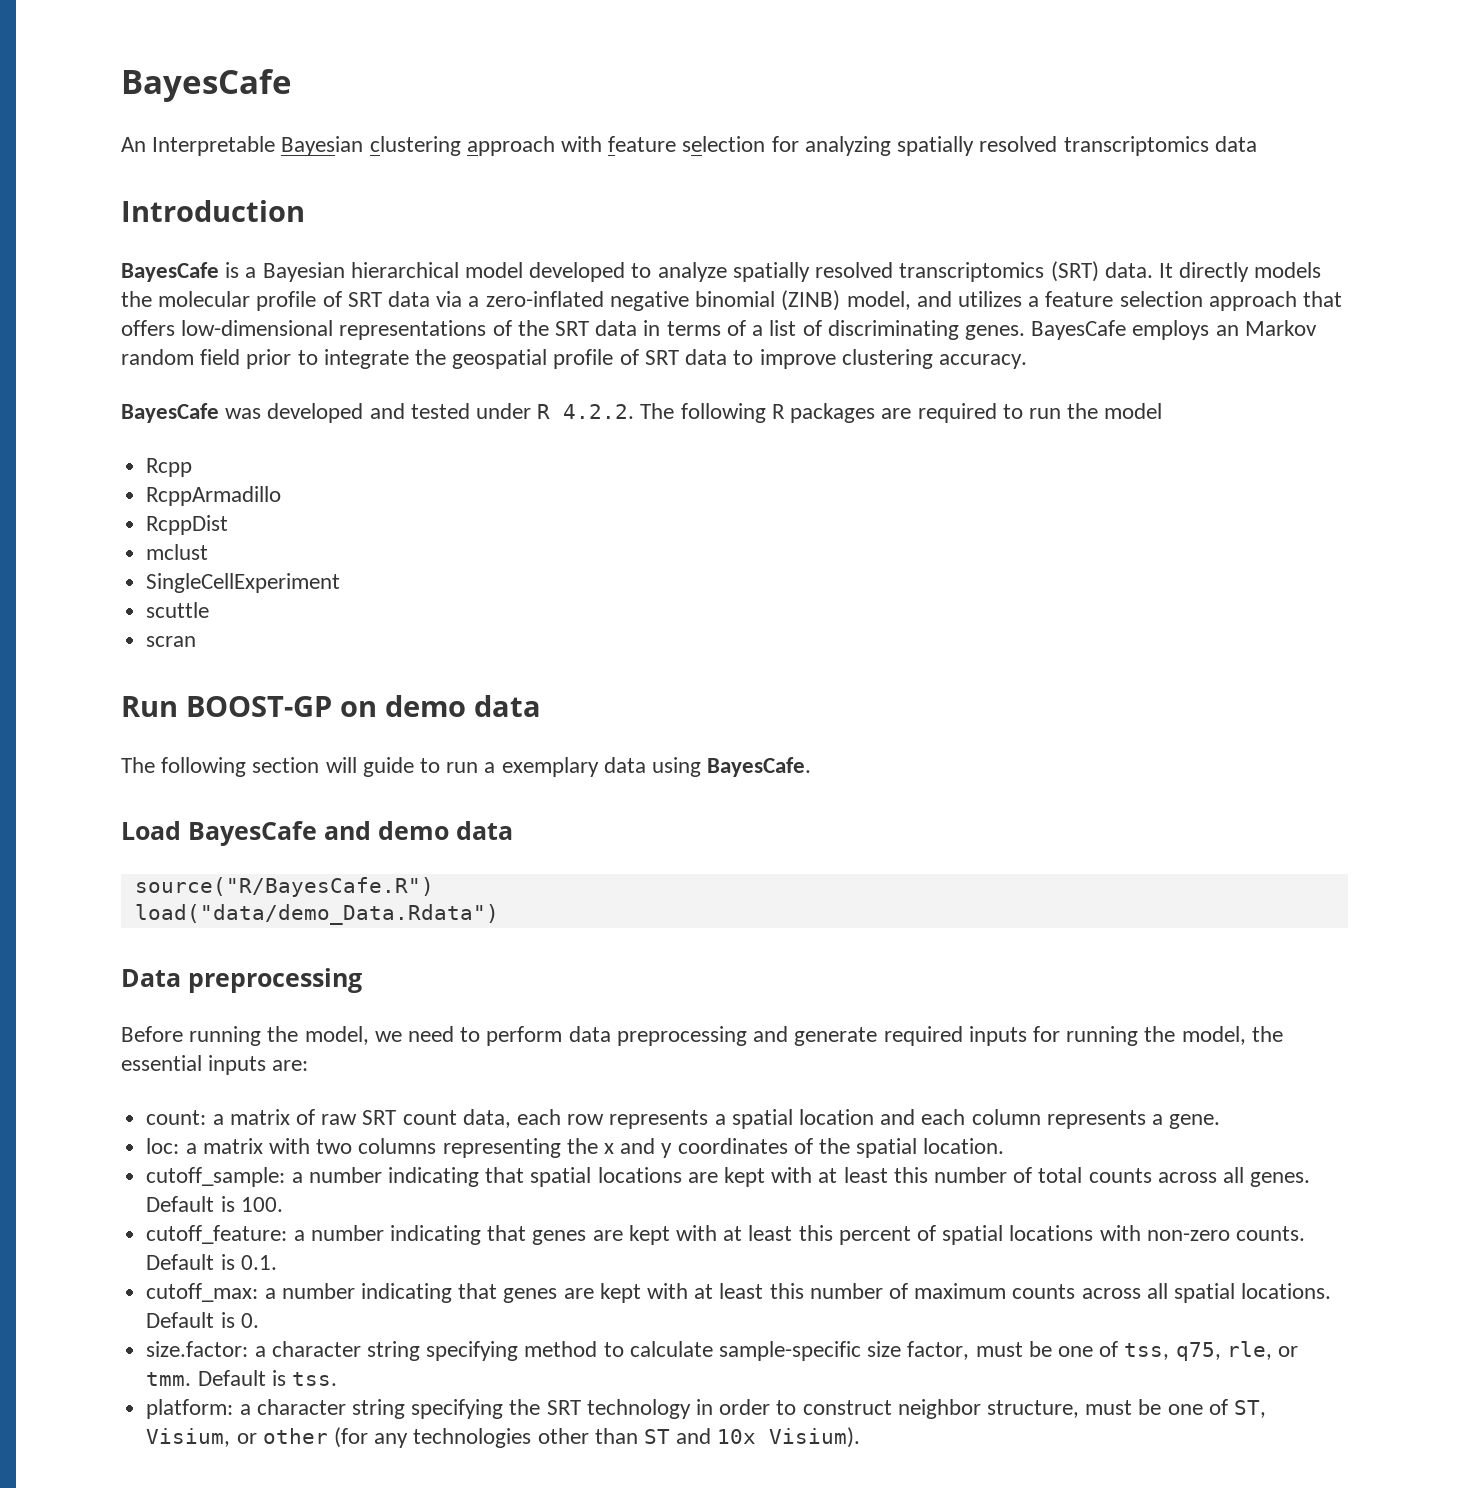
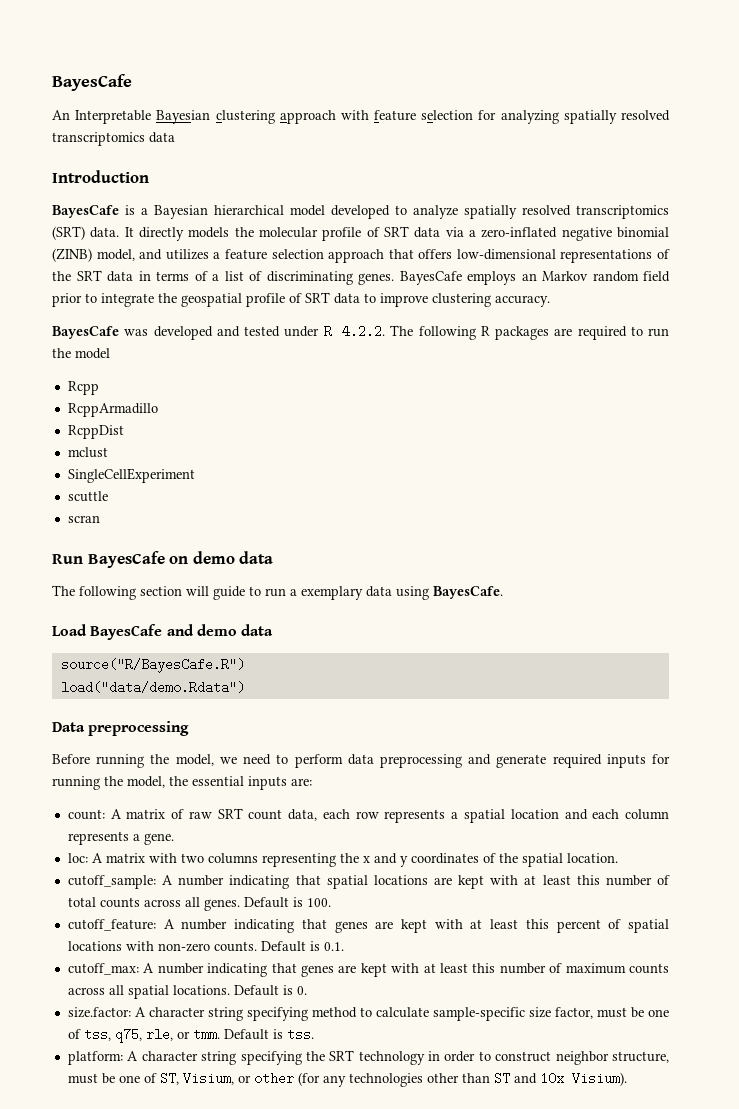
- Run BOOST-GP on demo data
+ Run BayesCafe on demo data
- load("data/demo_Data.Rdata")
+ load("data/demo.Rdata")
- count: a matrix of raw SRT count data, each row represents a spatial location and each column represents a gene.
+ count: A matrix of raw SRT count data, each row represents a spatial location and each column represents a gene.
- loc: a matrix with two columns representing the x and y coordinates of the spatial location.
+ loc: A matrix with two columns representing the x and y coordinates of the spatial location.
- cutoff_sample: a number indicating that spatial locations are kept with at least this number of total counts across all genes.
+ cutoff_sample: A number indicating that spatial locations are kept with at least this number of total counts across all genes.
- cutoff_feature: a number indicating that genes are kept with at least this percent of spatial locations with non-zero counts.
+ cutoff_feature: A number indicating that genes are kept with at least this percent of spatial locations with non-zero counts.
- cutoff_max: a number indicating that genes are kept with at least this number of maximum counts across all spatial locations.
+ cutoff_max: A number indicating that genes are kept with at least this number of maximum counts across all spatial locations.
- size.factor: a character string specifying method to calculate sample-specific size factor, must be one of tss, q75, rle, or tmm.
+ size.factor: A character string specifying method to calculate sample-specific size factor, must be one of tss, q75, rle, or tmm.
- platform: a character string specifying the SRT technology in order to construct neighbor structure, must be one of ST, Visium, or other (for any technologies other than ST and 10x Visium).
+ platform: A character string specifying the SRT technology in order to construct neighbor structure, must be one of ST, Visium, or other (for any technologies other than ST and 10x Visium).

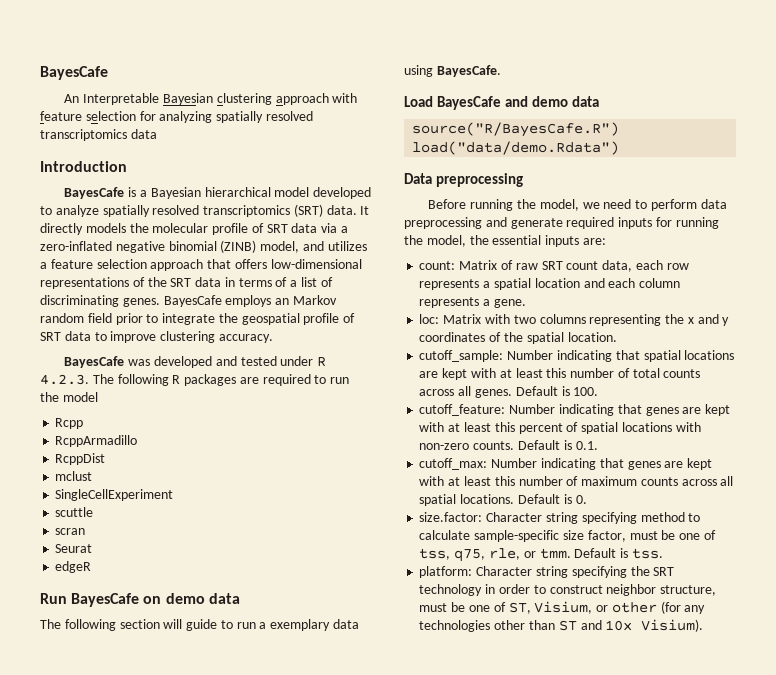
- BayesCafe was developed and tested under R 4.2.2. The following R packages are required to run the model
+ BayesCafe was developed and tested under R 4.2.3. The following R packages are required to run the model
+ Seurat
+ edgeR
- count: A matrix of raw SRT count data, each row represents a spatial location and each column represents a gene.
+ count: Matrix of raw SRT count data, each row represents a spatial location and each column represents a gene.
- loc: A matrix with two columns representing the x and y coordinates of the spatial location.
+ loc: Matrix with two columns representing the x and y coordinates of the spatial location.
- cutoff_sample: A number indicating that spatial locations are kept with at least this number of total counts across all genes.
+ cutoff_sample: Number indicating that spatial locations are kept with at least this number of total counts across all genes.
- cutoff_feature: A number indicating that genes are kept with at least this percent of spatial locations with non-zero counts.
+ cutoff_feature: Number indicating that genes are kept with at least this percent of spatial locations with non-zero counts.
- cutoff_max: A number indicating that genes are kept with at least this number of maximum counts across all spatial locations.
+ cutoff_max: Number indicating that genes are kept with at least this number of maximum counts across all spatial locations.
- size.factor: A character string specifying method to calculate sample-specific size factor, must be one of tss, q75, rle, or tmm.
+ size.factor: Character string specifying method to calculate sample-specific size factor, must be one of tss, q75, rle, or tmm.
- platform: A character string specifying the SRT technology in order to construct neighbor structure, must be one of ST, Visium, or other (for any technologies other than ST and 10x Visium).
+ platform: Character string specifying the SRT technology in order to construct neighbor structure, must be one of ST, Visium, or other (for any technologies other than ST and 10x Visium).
* * *
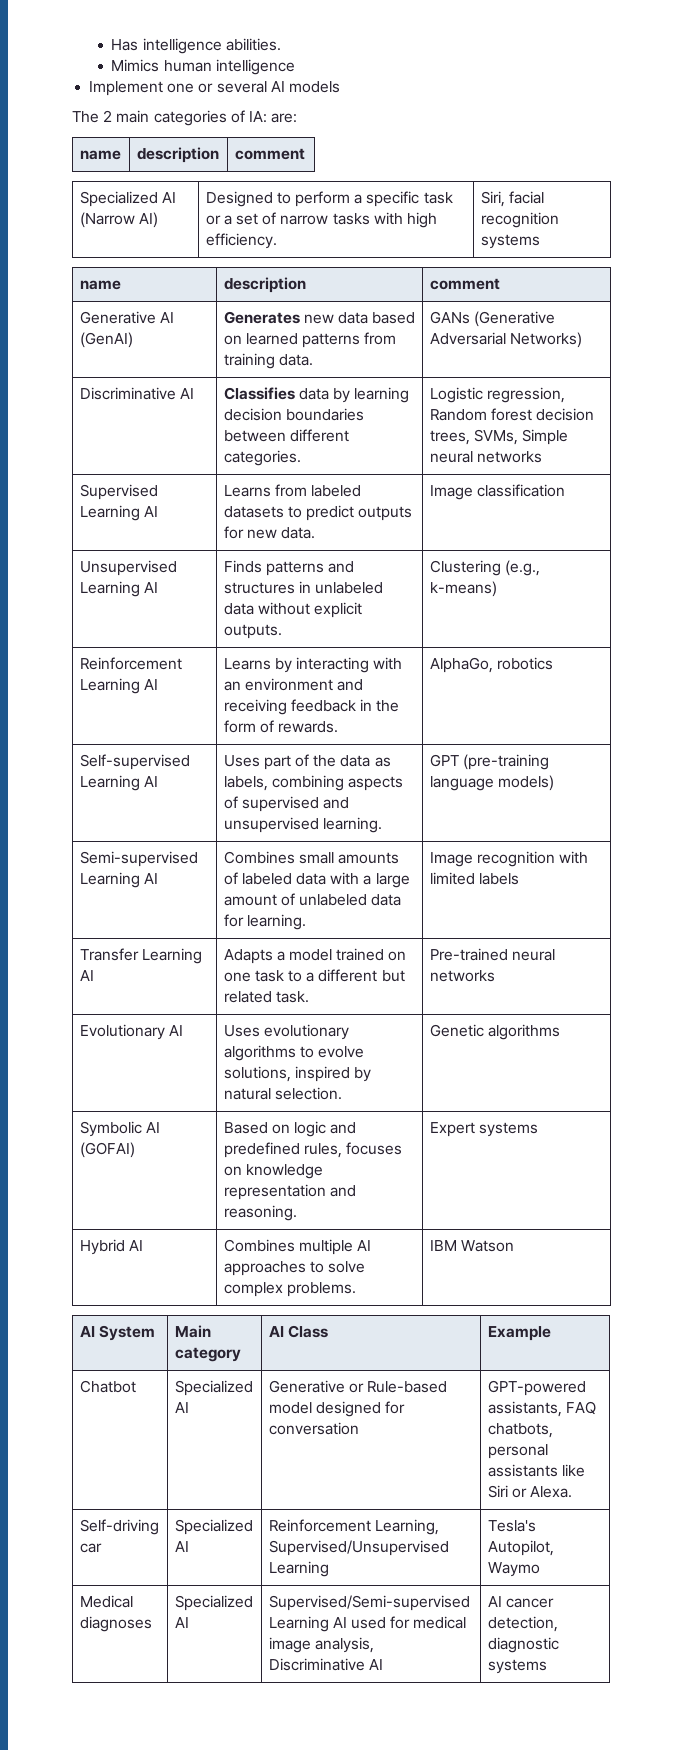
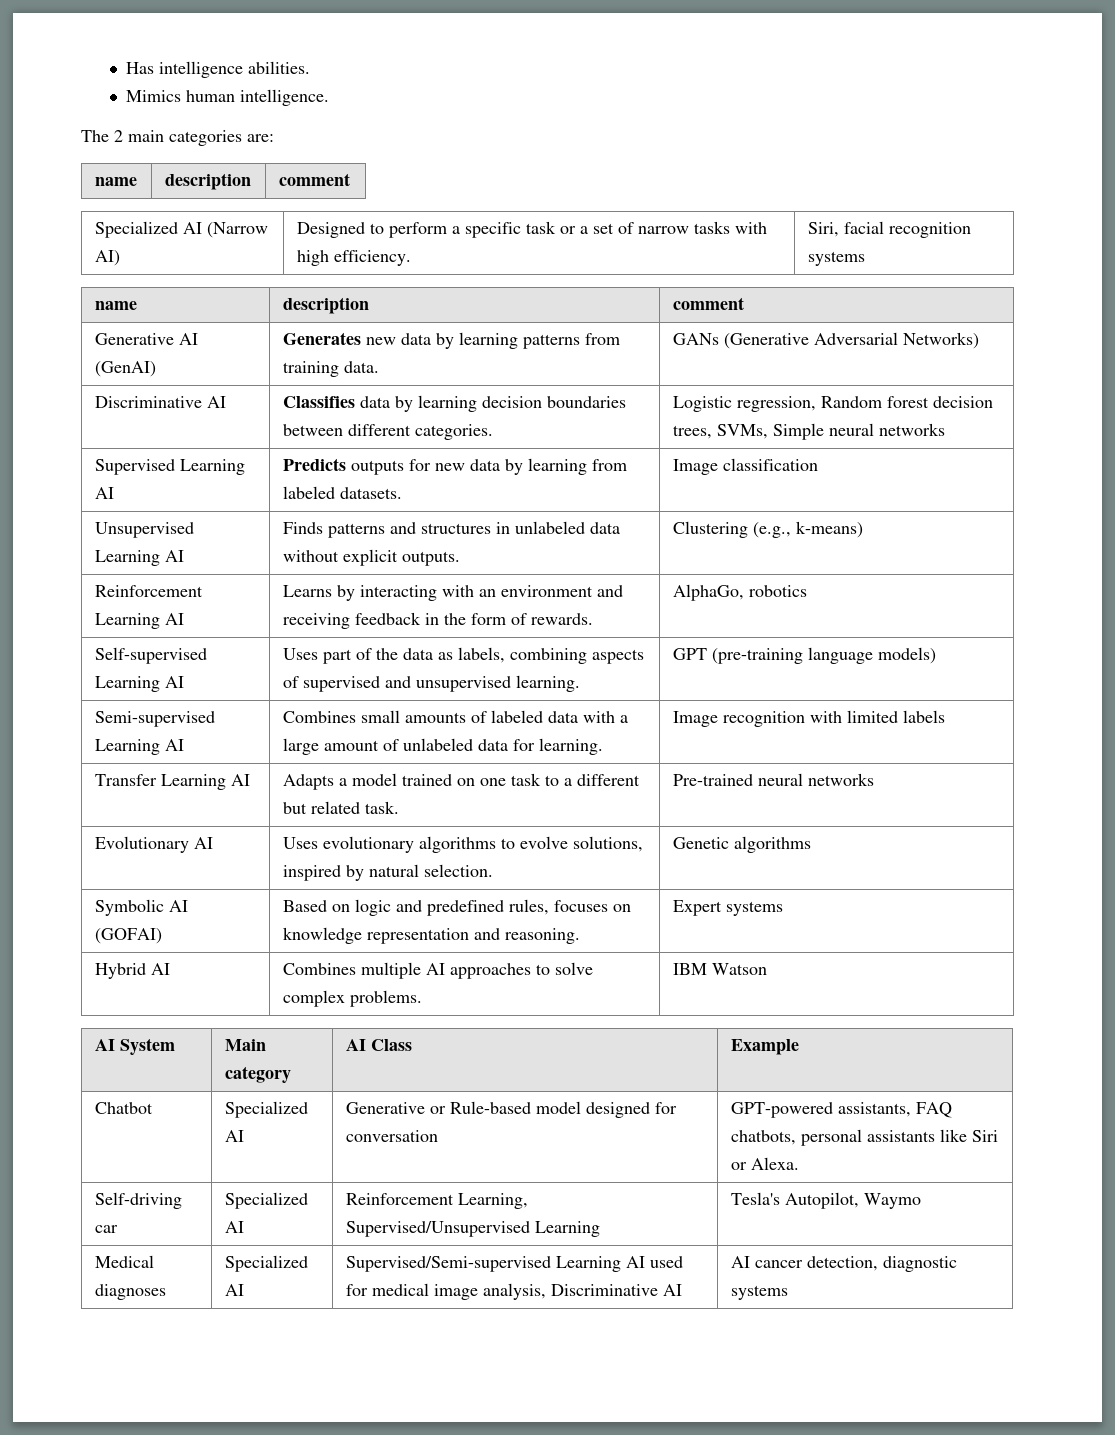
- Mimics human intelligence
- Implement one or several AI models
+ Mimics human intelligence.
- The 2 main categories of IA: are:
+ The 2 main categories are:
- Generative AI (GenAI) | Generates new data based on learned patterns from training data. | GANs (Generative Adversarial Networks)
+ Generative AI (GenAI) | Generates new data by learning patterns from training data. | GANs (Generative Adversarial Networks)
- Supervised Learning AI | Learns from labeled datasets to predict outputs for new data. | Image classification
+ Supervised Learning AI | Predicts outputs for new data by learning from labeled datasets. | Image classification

--- Brief ---
Only the lines above starting at the line that holds "- The 2 main" and ending at the line that holds "- Generative AI" are to be repeated, exactly and in full.

--- Exercise response ---
- The 2 main categories of IA: are:
+ The 2 main categories are:
- Generative AI (GenAI) | Generates new data based on learned patterns from training data. | GANs (Generative Adversarial Networks)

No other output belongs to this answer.